■ AIM OF THE EXERCISE ■
Write the entries below out again exactly, but skip the pictures.

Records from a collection
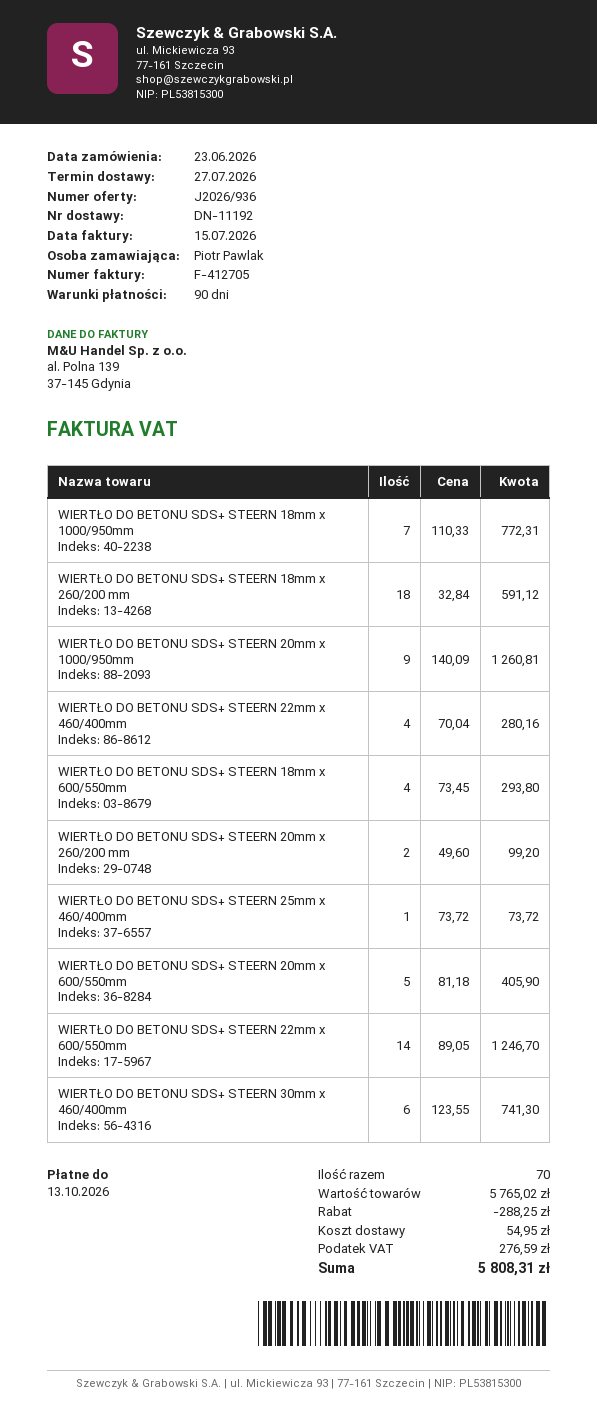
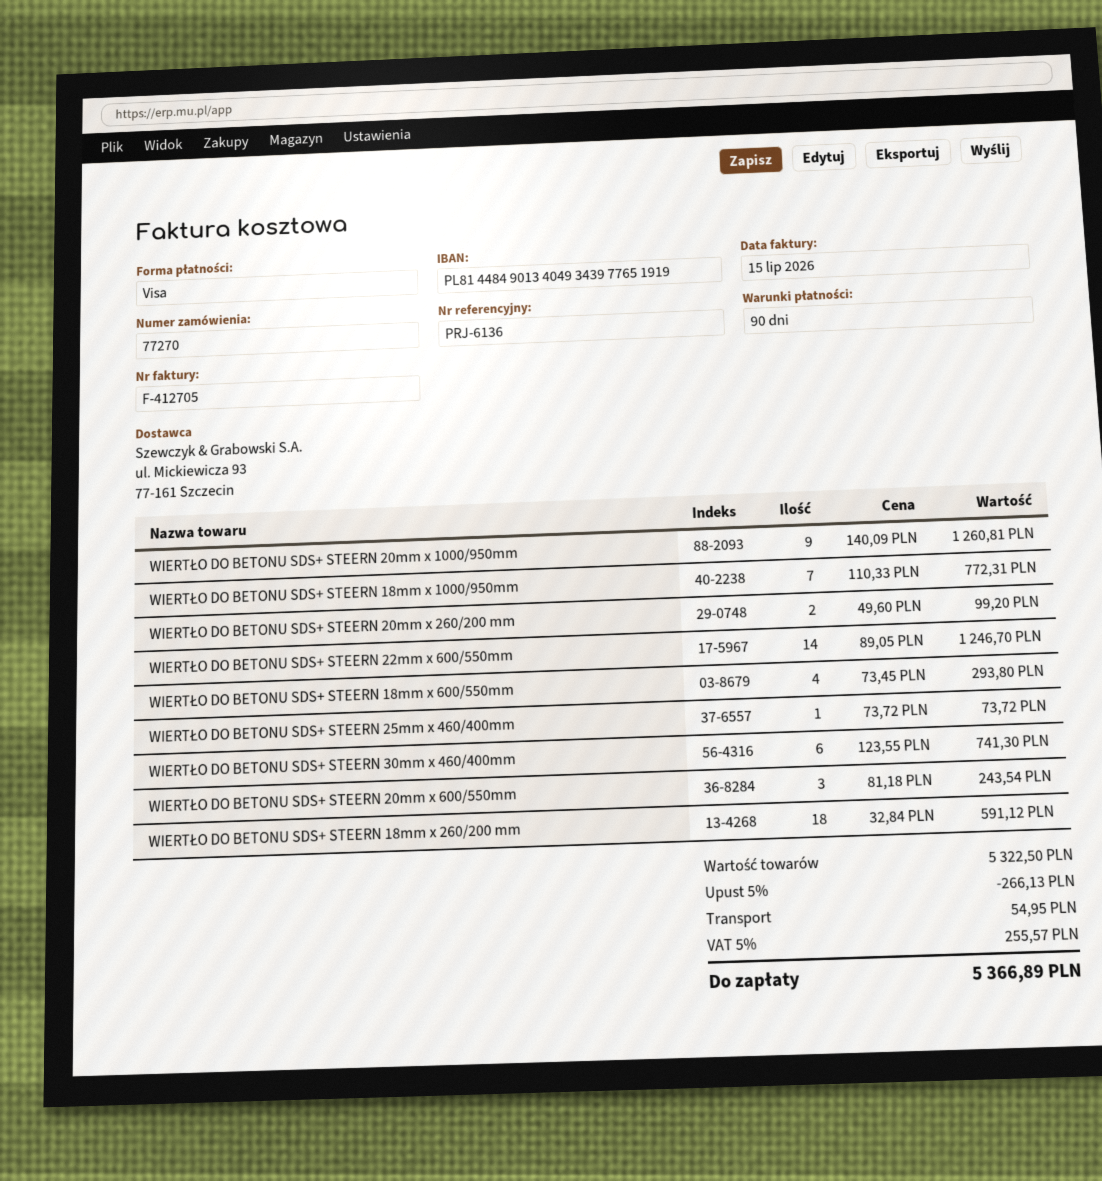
WIERTŁO DO BETONU SDS+ STEERN 22mm x 460/400mm: 4 x 70.04 = 280.16 -> none
WIERTŁO DO BETONU SDS+ STEERN 20mm x 600/550mm: 5 x 81.18 = 405.90 -> 3 x 81.18 = 243.54
subtotal: 5765.02 -> 5322.50
discount: 288.25 -> 266.13
tax: 276.59 -> 255.57
total: 5808.31 -> 5366.89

■ RESULT ■
WIERTŁO DO BETONU SDS+ STEERN 22mm x 460/400mm: 4 x 70.04 = 280.16 -> none
WIERTŁO DO BETONU SDS+ STEERN 20mm x 600/550mm: 5 x 81.18 = 405.90 -> 3 x 81.18 = 243.54
subtotal: 5765.02 -> 5322.50
discount: 288.25 -> 266.13
tax: 276.59 -> 255.57
total: 5808.31 -> 5366.89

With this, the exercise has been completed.